Directions: Each line in the entries below that holds the string "center" is to be listed.

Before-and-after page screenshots
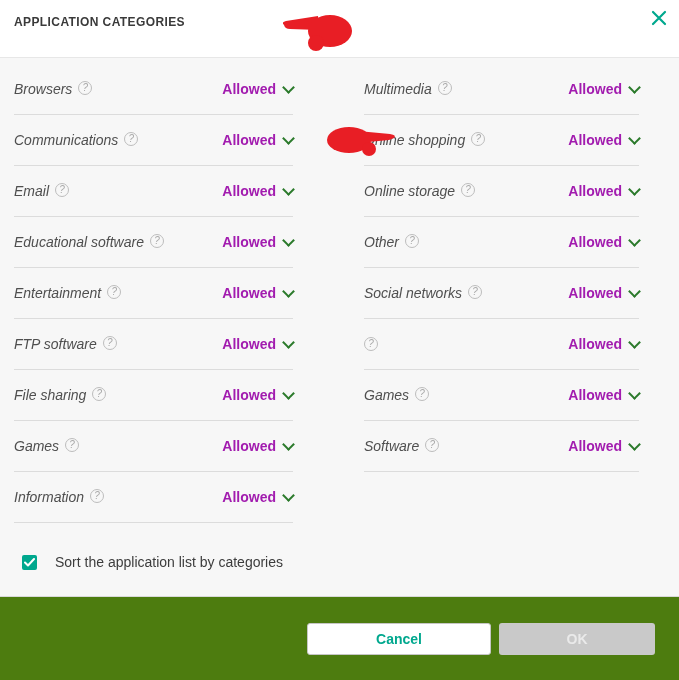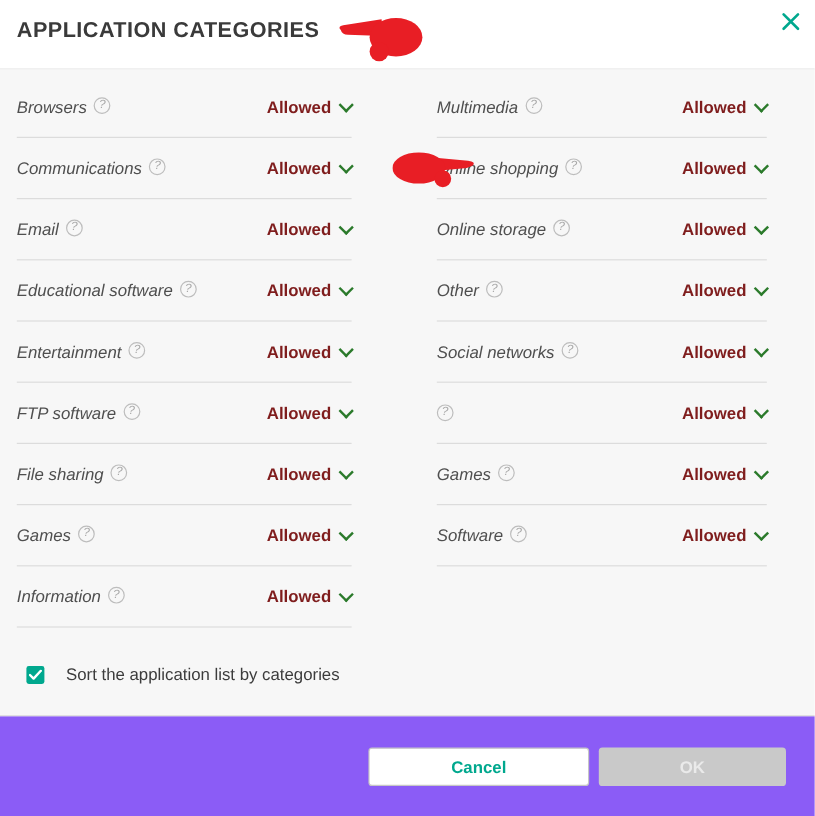--- a/index.html
+++ b/index.html
@@ -13,7 +13,7 @@
 
   
   .header { position:absolute; top:0; left:0; right:0; height:57px; background:#fff; border-bottom:1px solid #e7e7e7; }
-  .title { position:absolute; left:14px; top:15px; font-size:18px; font-weight:700; color:#3a3a3a; letter-spacing:0.4px; }
+  .title { position:absolute; left:14px; top:15px; font-size:12px; font-weight:700; color:#3a3a3a; letter-spacing:0.4px; }
   .close-btn { position:absolute; right:9px; top:8px; width:22px; height:22px; cursor:pointer; background:none; border:none; padding:2px; }
 
   

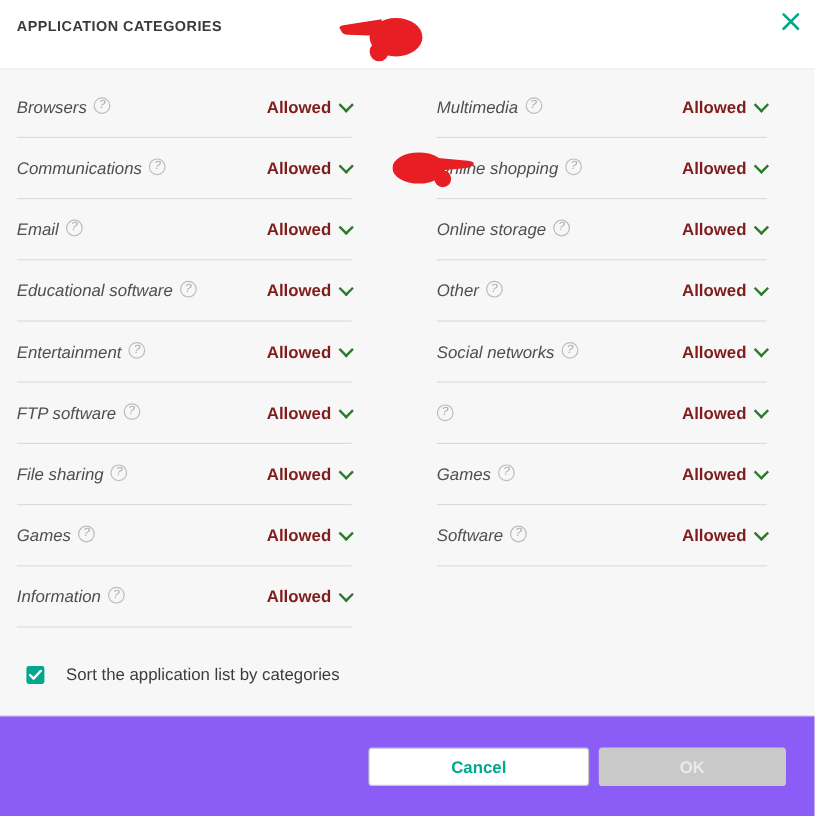--- a/index.html
+++ b/index.html
@@ -30,7 +30,7 @@
     display:inline-block; cursor:pointer; background:transparent;
   }
   .dropdown { display:flex; align-items:center; gap:8px; cursor:pointer; }
-  .dropdown .val { color:#7f1d1d; font-size:14px; font-weight:700; }
+  .dropdown .val { color:#a21caf; font-size:14px; font-weight:700; }
   .chev { width:7px; height:7px; border-right:2px solid #2b7a2b; border-bottom:2px solid #2b7a2b; transform:rotate(45deg); margin-top:-4px; }
 
   

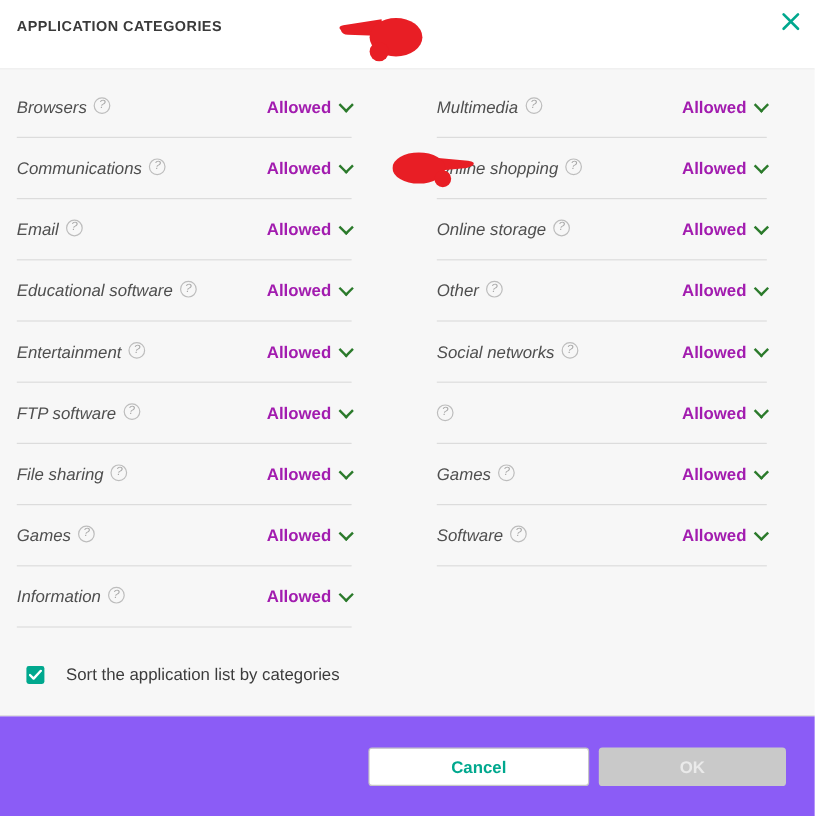--- a/index.html
+++ b/index.html
@@ -39,7 +39,7 @@
   .sort-label { font-size:14px; color:#3c3c3c; }
 
   
-  .footer { position:absolute; left:0; right:0; bottom:0; height:83px; background:#8b5cf6; display:flex; justify-content:flex-end; align-items:flex-start; gap:8px; padding:26px 24px 0 0; box-sizing:border-box; }
+  .footer { position:absolute; left:0; right:0; bottom:0; height:83px; background:#4d7c0f; display:flex; justify-content:flex-end; align-items:flex-start; gap:8px; padding:26px 24px 0 0; box-sizing:border-box; }
   .btn { height:32px; border-radius:3px; font-size:14px; font-weight:700; display:flex; align-items:center; justify-content:center; box-sizing:border-box; font-family:"Liberation Sans", sans-serif; }
   .btn-cancel { width:184px; background:#fff; border:1px solid #c6c6c6; color:#00a88e; cursor:pointer; }
   .btn-ok { width:156px; background:#c9c9c9; border:none; color:#eaeaea; }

Answer:
   .dropdown { display:flex; align-items:center; gap:8px; cursor:pointer; }
   .btn { height:32px; border-radius:3px; font-size:14px; font-weight:700; display:flex; align-items:center; justify-content:center; box-sizing:border-box; font-family:"Liberation Sans", sans-serif; }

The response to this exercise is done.